The murder sparked a widespread reaction, as tens of thousands marched in Istanbul for Dink's funeral. Moreover, finding the "real culprits" of the murder, besides the trigger-man Samast and his closest buddy Yasin Hayal, turned into a major liberal cause.

However, there was also a broader political drama going on in Turkey at the time. The alliance between the ruling Justice and Development Party (AKP) and the Gülen movement was getting ready to take on the old establishment, which was packed with ultra-nationalists, some of whom shared the very same ideology that targeted Hrant Dink.

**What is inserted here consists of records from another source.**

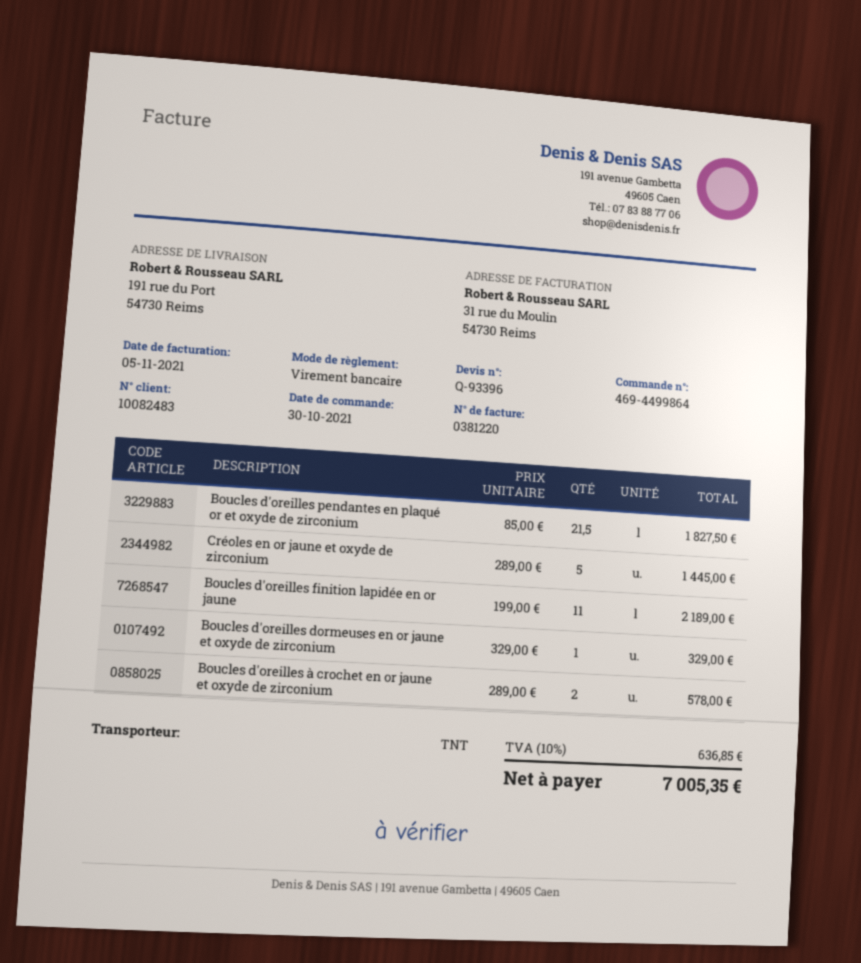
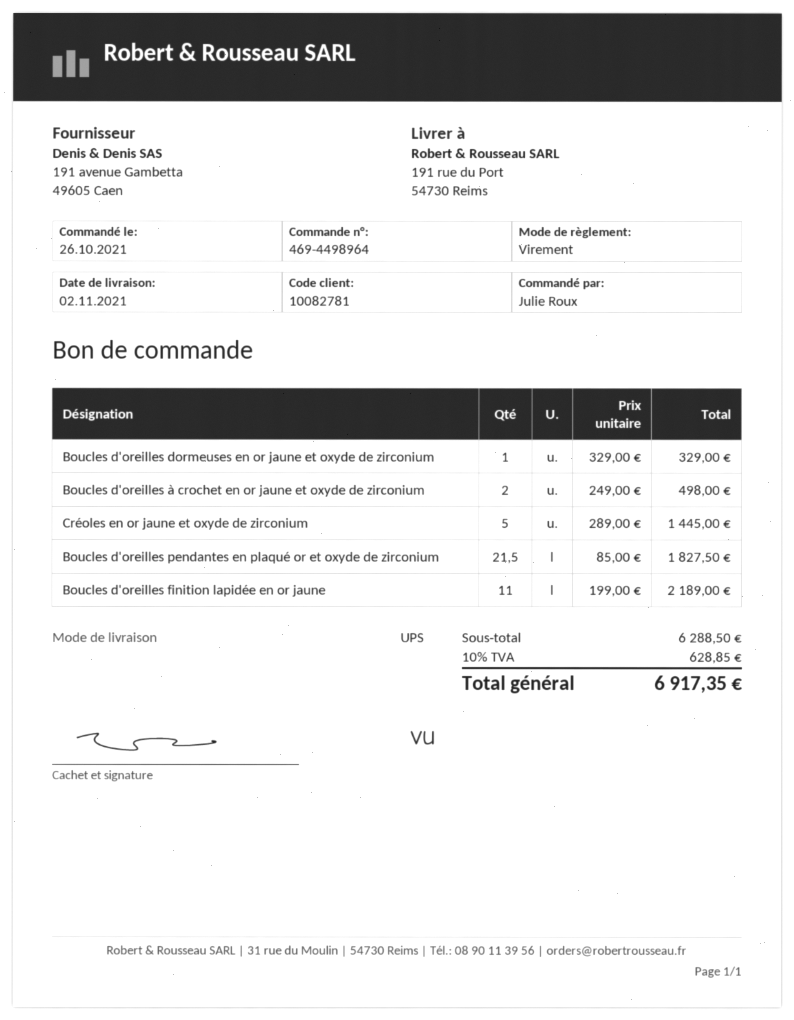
order number: 469-4499864 -> 469-4498964
order date: 2021-10-30 -> 2021-10-26
customer number: 10082483 -> 10082781
shipping method: TNT -> UPS
Boucles d'oreilles à crochet en or jaune et oxyde de zirconium: 2 x 289.00 = 578.00 -> 2 x 249.00 = 498.00
tax: 10% = 636.85 -> 10% = 628.85
total: 7005.35 -> 6917.35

That is why, in subsequent years, the Dink murder became one of the much-quoted references for the "Ergenekon" case. Accordingly, there was a heinous secularist-nationalist cabal called "Ergenekon" that had organized almost every evil in recent Turkish history, including political assassinations. Various spokesmen for both the AKP and the Gülen movement pushed for this theory, practically using the Dink murder to demonize the masters of the "Old Turkey."

However, the co-masters of the "New Turkey" were destined to clash soon. As is...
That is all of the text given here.